Esta es una carta solo para ti, esta es una palabra solo dicha para ti, blanco se volvió en el bosque el corazón salvaje, escuché abuela, justo cuando abría las ventanas. Enséñame a mirar con bien y a no equivocarme de fuego cuando señalo el final del día. Dime, recuérdame la canción que mecía a los frutos en cada una de las ramas de tu jardín. Dime, recuérdame el abrazo de niño rojo con el que protegías los tallos de la mordida de los cerdos. Del clamor ya no supe nada, pero hay días cuando el sol agrieta el río donde creo entender mis años y tus años.

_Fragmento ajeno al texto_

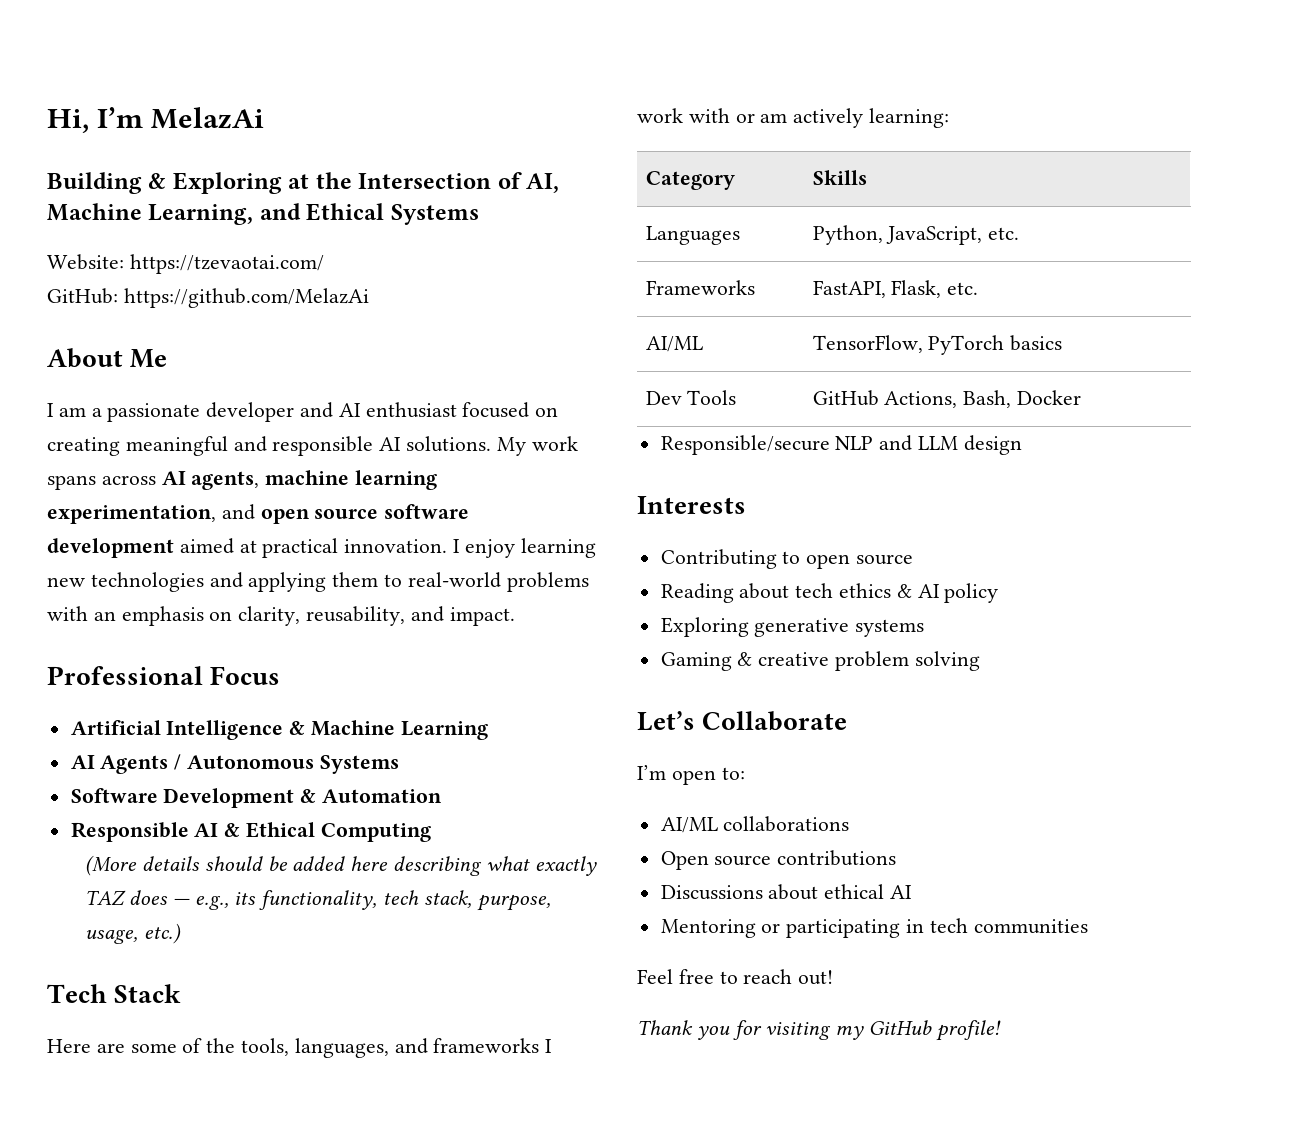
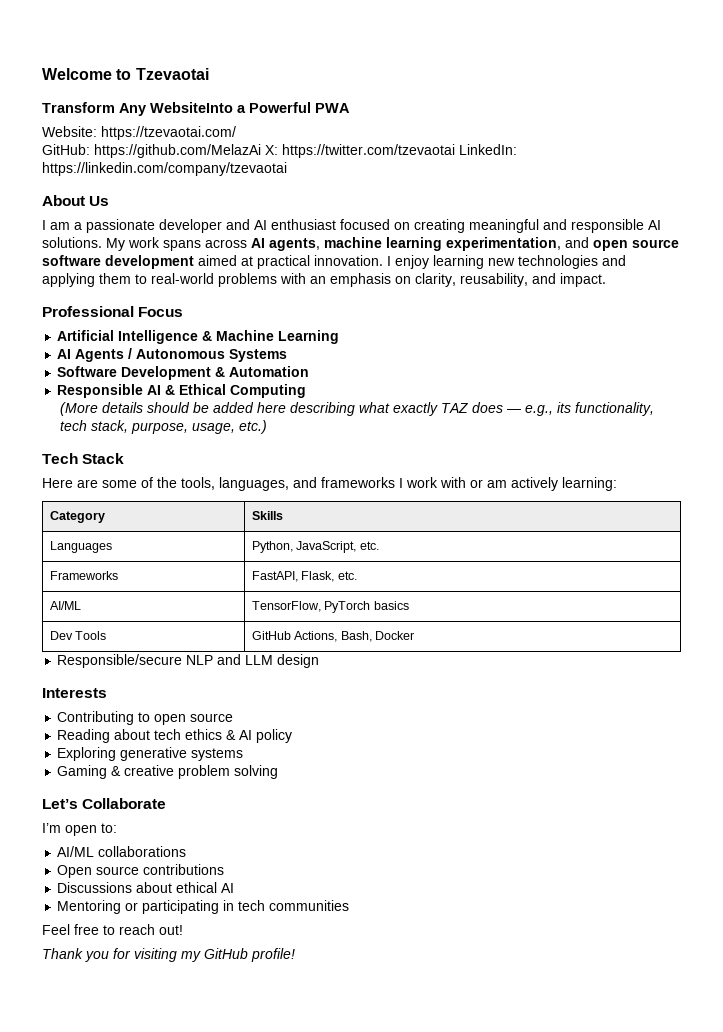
- Hi, I’m MelazAi
- Building & Exploring at the Intersection of AI, Machine Learning, and Ethical Systems
+ Welcome to Tzevaotai
+ Transform Any WebsiteInto a Powerful PWA
- GitHub: https://github.com/MelazAi
+ GitHub: https://github.com/MelazAi X: https://twitter.com/tzevaotai LinkedIn: https://linkedin.com/company/tzevaotai
- About Me
+ About Us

La primera vez que me sentaste en tus piernas, yo tenía una cruz colgando de mi pecho y me limpiabas lo recién nacido con un paño suave por mi frente. Esta es una petición solo para ti, abuela. Ayúdame a ir sin el enojo marchitándome los dientes. Ayúdame a que no se me olvide el nombre de mis padres. Que sepa siempre cuáles son las escaleras que lleva a nuestra casa. Ahora, abuela, parado en una estela de aire de octubre, se me enfría la cara y me da vergüenza decirte que me he tardado más de lo que he prometido. Pero sigo y procuro separar el hambre del ayuno y soy agradecido cuando tengo que serlo. Piéda, tengo las manos llenas de la tierra que nunca solté de tu jardín. ¿Qué hago con ella, dime? ¿Qué hago crecer con ella?
En tus ojos que supieron dónde empezaban las riberas, qué hombres y mujeres viste ir, pesados con cestos de ropa sobre la cabeza. ¿A qué jugabas con tus hermanos cuando ninguno se había mudado a las ciudades? Mis hermanos y yo, abuela, nos hemos mudado a las ciudades. Somos hombres dóciles en países extraviados.

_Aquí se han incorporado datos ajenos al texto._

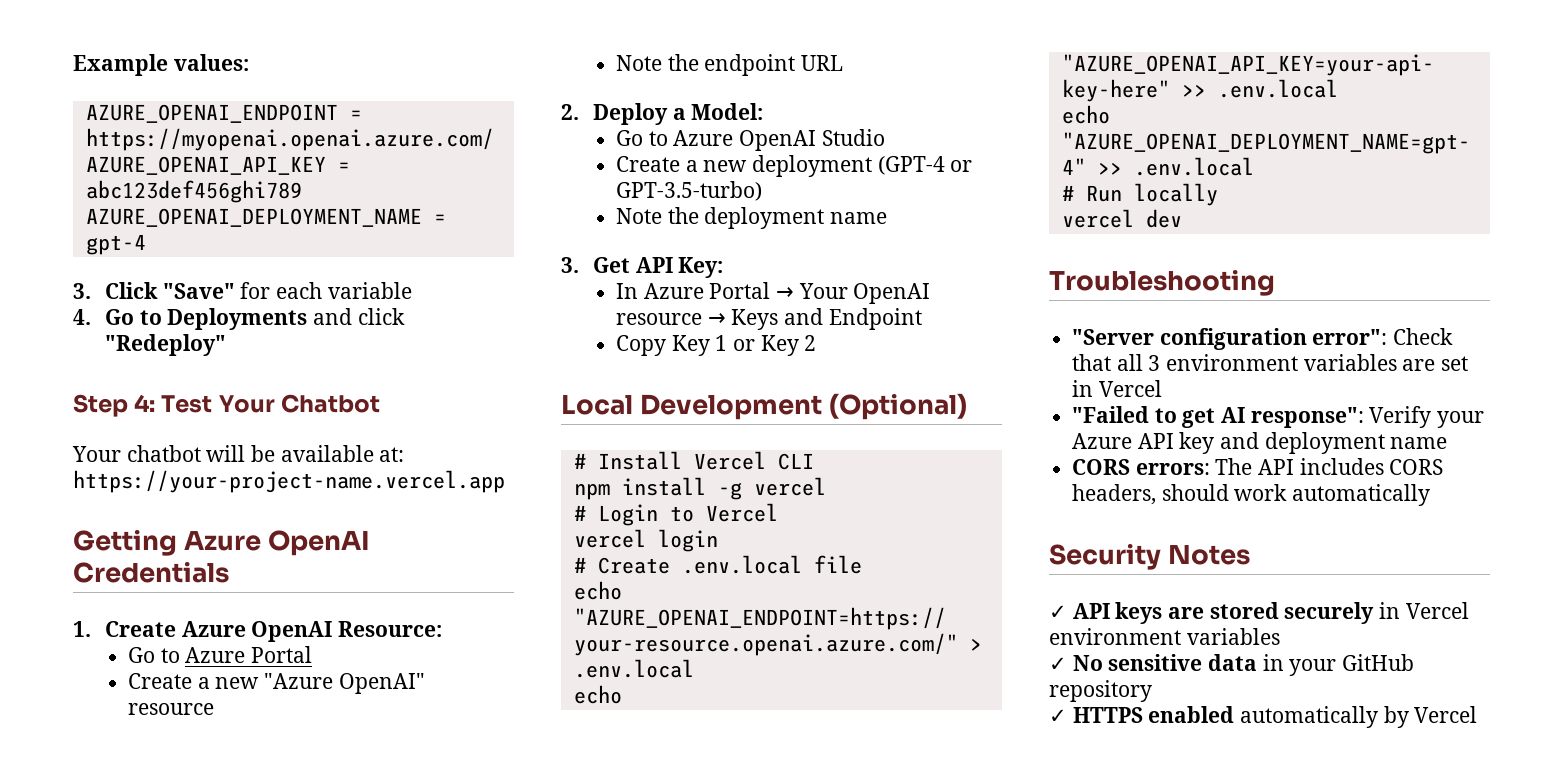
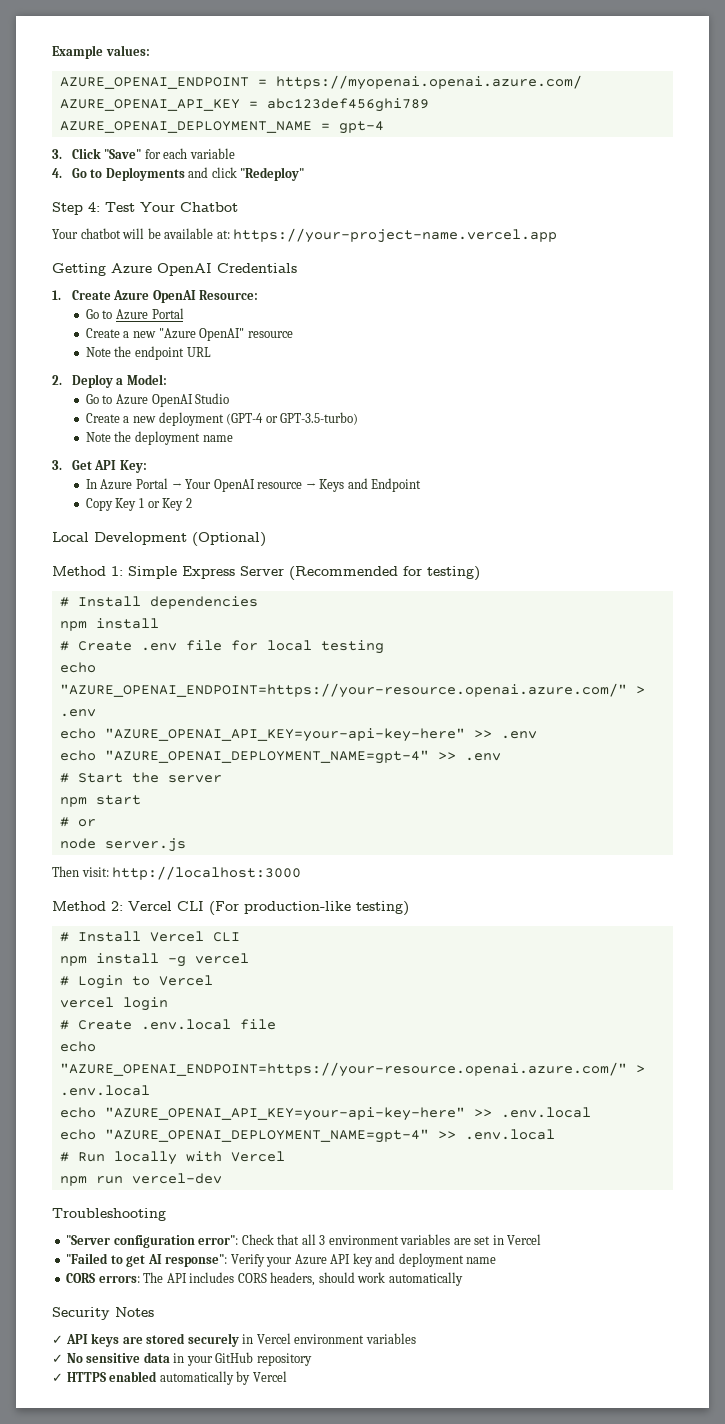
+ Method 1: Simple Express Server (Recommended for testing)
+ # Install dependencies
+ npm install
+ # Create .env file for local testing
+ echo "AZURE_OPENAI_ENDPOINT=https://your-resource.openai.azure.com/" > .env
+ echo "AZURE_OPENAI_API_KEY=your-api-key-here" >> .env
+ echo "AZURE_OPENAI_DEPLOYMENT_NAME=gpt-4" >> .env
+ # Start the server
+ npm start
+ # or
+ node server.js
+ Then visit: http://localhost:3000
+ Method 2: Vercel CLI (For production-like testing)
- # Run locally
- vercel dev
+ # Run locally with Vercel
+ npm run vercel-dev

Mañana el día se presentará como un alimento. Tú y yo, y todo aquél que se acuerde de ti comerá en la misma mesa, y después pondremos las fotos de nuevo en las paredes, aunque estén llenas de humedad. Mañana, abuela, te contaré si pude atravesar el estrecho del río. Por mientras, anda, abuela, tengamos fe en el comienzo de la estación del frío.
Ya me voy a acostar, abue. En la mesa te dejé un vaso con agua. No quedaron trastes sucios en el fregadero, ya saqué la basura y revisé que la llave de la pila esté cerrada.
Mañana temprano, si nos vemos, me platicas qué tan crecido está el río de San Luis Acatlán.